Ah the big test, the Saturday BBQ set within a difficult context. I was going with a plan; count the units, record the drinks on my app, set limits, alternate alcohol with soft drinks. Jim you are marvellous, with a plan like that you cannot fail, you are a beacon of hope to all the failed moderators out there! So… how did it go?
Well on one level…. oh stop prevaricating. How did it go? Did you succeed?
Short answer, No. Longer answer, sort of, and yet overall I feel very positive and optimistic if I take the weekend as a whole. Rewind to Friday night.
Fridays I drink; always. It’s Friday and the powerful association kicks in. My son and his girlfriend were staying in preparation for Saturday’s BBQ. By the time they arrived it was 9pm and I hadn’t had a drink. They both fancied a few beers after a long trip but I decided that because I would be drinking the next day, I would refrain from having a drink that evening. It worked. I drank a non alcoholic beer, we chatted and I was fine. I think I was fine because I knew that the next day I would be drinking, so no need to overdo it.
On the Saturday I went to the BBQ with my girlfriend. Mistake number 1, I took spirits and made a punch, I realised (naughty sub conscious probably knew) that I had no real idea how many units were in a glass of my punch. Then I switched to beer. I didn’t record my drinks on my phone app as planned and I realised that that was a stupid plan. How do you record each drink on a phone when in a social gathering? I learned a lesson, counting drinks needs to be done in a discrete way and not involving pulling out my phone. What I did do was to be aware of generally how much I was drinking so I started to drink water between some of my drinks. I also made a point of eating well so that I didn’t become drunk. I did end up drinking the equivalent of 2 bottles of wine but I did get to a point where I stopped drinking and I also left around 9.30 so I wouldn’t be tempted to resume.
I was dropped off home and whereas a few months ago I would have poured a large G and T, this time I didn’t.

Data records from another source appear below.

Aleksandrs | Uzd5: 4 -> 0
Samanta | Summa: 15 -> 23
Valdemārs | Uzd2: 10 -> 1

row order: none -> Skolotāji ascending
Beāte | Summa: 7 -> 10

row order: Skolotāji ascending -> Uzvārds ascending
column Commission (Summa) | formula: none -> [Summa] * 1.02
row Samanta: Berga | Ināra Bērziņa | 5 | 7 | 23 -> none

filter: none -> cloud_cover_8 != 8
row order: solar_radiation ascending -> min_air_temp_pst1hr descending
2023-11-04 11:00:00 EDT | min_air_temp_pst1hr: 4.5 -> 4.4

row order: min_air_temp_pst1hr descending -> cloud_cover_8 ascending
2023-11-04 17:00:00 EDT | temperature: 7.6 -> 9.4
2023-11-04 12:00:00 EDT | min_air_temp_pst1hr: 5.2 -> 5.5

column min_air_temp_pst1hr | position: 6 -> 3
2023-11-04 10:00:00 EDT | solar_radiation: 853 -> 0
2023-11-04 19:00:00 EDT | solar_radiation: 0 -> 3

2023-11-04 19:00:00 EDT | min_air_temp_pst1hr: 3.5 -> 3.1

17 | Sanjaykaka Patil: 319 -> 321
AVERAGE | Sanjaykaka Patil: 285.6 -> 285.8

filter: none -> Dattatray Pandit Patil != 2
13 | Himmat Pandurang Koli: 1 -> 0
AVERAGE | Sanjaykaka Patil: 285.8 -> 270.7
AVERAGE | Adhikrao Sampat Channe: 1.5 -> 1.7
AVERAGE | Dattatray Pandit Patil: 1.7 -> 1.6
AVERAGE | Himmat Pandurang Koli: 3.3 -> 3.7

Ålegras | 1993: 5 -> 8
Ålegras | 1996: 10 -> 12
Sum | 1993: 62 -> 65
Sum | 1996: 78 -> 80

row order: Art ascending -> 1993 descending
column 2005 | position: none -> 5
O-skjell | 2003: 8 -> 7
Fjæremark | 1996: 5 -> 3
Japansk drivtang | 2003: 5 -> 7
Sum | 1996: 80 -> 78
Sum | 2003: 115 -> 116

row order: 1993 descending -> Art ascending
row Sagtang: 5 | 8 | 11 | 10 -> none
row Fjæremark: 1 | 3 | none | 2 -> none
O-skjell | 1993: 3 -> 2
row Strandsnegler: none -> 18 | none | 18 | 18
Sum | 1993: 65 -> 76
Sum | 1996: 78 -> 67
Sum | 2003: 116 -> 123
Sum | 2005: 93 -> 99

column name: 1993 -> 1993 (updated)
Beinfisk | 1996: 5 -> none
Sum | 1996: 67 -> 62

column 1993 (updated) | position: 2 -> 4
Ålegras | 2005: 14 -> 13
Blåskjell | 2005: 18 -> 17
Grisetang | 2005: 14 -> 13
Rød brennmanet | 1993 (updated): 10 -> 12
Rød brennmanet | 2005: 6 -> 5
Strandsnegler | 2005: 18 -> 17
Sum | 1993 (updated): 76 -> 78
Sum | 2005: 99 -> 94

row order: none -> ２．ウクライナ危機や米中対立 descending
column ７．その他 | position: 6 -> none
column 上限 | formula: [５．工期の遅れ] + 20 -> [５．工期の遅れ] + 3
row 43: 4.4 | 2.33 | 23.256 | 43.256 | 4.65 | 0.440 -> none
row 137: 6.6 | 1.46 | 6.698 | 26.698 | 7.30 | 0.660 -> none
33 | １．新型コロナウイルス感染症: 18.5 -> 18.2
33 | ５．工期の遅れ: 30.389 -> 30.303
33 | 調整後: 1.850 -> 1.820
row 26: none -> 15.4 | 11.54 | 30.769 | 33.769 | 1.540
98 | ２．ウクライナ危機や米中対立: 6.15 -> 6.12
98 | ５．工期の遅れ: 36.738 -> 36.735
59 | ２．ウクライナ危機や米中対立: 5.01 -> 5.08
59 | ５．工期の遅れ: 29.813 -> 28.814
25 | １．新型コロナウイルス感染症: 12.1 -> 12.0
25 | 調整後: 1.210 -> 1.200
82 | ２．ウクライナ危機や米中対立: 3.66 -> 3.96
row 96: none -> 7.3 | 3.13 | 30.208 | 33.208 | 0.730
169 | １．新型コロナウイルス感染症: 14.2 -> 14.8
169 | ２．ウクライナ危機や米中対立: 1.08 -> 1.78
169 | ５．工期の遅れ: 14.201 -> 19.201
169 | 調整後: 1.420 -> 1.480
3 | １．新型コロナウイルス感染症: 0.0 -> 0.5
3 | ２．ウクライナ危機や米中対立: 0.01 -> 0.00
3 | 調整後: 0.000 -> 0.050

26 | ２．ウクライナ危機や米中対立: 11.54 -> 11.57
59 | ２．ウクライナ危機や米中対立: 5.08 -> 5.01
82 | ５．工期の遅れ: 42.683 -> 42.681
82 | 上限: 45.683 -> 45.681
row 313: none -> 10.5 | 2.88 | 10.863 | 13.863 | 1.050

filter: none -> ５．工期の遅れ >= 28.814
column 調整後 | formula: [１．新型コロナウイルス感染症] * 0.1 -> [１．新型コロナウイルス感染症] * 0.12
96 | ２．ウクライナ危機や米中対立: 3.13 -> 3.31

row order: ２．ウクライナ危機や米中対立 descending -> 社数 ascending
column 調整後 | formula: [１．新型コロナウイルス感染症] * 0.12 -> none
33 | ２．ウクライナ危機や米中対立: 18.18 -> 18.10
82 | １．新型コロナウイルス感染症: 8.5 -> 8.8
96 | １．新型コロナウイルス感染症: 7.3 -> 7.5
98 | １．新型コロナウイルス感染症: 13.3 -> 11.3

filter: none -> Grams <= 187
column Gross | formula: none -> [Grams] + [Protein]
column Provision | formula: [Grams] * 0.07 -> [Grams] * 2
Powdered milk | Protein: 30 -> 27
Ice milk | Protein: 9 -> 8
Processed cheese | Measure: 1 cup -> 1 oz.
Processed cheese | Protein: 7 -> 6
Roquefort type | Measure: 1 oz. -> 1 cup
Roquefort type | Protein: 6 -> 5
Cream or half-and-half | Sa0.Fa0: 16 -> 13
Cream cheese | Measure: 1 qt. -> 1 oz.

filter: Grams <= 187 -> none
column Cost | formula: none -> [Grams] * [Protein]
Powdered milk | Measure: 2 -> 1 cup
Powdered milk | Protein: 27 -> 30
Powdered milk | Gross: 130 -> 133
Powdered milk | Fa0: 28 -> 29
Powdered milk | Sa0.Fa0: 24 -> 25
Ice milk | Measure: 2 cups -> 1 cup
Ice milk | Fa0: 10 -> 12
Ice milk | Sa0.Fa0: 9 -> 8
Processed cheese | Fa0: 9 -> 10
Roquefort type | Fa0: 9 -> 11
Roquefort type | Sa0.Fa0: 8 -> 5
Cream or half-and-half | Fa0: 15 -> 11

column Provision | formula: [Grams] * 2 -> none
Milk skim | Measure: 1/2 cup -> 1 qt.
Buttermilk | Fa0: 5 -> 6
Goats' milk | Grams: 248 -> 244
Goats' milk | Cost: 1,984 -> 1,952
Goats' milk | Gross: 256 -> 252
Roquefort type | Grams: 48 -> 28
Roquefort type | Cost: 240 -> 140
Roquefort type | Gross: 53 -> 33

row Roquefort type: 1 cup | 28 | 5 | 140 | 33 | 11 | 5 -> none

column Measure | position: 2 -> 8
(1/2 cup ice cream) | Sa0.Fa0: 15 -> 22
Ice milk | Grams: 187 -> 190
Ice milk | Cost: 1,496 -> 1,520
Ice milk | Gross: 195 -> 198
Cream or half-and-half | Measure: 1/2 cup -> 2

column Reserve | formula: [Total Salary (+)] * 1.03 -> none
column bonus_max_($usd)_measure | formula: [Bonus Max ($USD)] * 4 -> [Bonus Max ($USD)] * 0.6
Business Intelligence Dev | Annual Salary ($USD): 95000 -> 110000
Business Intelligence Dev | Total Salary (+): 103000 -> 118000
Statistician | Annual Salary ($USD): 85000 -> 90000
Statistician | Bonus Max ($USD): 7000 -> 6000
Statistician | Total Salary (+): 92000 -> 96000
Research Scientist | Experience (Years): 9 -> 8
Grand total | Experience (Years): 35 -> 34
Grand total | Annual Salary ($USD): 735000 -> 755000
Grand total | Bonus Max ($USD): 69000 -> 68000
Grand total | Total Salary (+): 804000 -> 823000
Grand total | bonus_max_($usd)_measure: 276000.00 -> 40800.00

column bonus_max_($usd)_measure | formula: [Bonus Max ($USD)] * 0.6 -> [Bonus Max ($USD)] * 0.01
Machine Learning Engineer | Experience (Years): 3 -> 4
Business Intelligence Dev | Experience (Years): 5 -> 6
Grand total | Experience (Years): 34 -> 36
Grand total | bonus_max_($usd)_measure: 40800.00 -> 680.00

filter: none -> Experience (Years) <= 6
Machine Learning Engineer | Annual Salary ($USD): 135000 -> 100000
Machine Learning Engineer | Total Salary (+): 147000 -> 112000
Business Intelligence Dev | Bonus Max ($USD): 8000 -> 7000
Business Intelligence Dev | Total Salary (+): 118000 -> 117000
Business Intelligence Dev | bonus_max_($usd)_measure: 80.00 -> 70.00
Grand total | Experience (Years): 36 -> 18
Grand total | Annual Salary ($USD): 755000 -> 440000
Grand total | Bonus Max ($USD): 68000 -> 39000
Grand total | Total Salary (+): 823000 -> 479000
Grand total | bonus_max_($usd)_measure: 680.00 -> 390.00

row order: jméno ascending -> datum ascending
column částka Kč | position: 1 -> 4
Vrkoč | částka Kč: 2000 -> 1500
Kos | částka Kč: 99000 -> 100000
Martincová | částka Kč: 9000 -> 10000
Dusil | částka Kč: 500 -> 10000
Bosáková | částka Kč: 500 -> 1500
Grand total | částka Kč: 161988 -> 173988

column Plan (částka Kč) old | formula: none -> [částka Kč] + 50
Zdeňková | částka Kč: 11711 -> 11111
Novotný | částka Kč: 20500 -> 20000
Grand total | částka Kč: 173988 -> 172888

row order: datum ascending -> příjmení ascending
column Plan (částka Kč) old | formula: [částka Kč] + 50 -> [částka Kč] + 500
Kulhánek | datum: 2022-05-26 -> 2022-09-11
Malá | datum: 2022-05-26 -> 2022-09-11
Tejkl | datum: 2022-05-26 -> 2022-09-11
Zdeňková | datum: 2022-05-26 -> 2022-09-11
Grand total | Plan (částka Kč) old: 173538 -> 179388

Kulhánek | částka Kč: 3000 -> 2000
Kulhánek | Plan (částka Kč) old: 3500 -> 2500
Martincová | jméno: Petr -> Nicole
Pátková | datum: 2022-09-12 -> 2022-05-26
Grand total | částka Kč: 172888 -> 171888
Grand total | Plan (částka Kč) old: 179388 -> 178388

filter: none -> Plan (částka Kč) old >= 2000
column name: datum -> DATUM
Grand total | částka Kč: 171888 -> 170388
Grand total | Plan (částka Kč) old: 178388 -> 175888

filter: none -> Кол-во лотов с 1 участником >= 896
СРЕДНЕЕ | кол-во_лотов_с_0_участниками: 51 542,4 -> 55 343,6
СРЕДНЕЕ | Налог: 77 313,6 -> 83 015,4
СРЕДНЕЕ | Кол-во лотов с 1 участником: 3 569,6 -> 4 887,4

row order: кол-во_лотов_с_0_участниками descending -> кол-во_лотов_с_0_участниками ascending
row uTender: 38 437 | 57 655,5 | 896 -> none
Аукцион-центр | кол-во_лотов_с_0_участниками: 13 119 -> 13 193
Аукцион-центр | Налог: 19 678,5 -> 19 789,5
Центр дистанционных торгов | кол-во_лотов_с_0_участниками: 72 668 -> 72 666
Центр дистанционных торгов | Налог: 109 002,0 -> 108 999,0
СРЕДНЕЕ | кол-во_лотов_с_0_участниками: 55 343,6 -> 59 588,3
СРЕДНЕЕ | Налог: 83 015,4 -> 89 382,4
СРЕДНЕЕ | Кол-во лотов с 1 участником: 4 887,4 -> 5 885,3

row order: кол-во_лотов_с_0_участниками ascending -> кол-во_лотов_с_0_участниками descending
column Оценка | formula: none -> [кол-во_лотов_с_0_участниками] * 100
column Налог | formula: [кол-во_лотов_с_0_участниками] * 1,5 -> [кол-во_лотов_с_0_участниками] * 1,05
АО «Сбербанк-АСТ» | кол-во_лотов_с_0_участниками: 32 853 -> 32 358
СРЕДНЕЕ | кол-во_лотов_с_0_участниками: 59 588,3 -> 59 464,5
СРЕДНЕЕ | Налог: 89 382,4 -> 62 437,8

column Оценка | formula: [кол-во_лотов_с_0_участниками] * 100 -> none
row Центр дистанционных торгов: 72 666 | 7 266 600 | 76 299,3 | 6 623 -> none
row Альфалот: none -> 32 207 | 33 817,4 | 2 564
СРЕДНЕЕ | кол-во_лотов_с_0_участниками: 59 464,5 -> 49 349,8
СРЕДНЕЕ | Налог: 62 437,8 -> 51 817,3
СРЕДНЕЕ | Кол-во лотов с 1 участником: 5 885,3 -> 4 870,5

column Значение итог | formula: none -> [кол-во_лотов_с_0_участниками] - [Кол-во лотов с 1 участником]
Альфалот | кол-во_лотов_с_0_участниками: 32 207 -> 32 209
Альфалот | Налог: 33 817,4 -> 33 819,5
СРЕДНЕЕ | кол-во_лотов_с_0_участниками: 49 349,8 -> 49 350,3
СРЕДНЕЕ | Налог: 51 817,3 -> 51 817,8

I knew I had drunk a fair bit but I was not drunk and I had stopped. I also congratulated myself on not having had any alcohol the night before. The next day I did have a few drinks later in the evening just to take the edge off a mild hangover. Overall the amount of alcohol I had consumed over the week was one of the smallest totals since I had started logging all my drinks.
I was never going to suddenly crack this moderation thing. It is a process and it will take time but I feel very positive about how things are going generally. Probably the single most important area of progress is my commitment to alcohol free days. I have managed to maintain 3 alcohol free days a week for the past month and it feels relatively easy.I know I will be having a drink at certain points in the week and this makes it easier to manage the alcohol free days. In fact I enjoy the alcohol free days. I enjoy cutting down and knowing that this will be good for my body. For me the equation is simple; if I want to continue drinking, then I have to cut down my overall intake.
Saturday didn’t work out quite as planned but then I will use that as a learning opportunity. Already I am thinking how to do the counting of alcohol units when drinking and socialising. I think I might use counters which I keep in one pocket and transfer a small counter to my other pocket every time I have a drink. Could work?
In the meantime I feel good about not drinking on Friday night and three other nights last week. I feel good about reducing the overall number of units consumed in a week. I feel good that I stopped drinking on Saturday and didn’t get drunk. Small but positive steps.
I also need to remind myself of something. For me alcohol is not the problem. It is my tendency to overindulge, to gorge myself whether that be alcohol or food. I fill myself, I stuff myself. That I need to understand and change. One thing I am determined to stop doing is giving myself a hard time over it. OK so I sometimes drink too much, I’ll make efforts to tackle that, I’m doing that. I’m doing OK. I also do really well at other things. I taught a pretty good set of lessons today, I beat my friend at table tennis yesterday and I sat and listened last night as a woman told me how she drank because she saw it a slow way to kill herself. Her life had become unbearable. My drinking is nothing like that and my life is thankfully one that still has possibilities. For that I am grateful.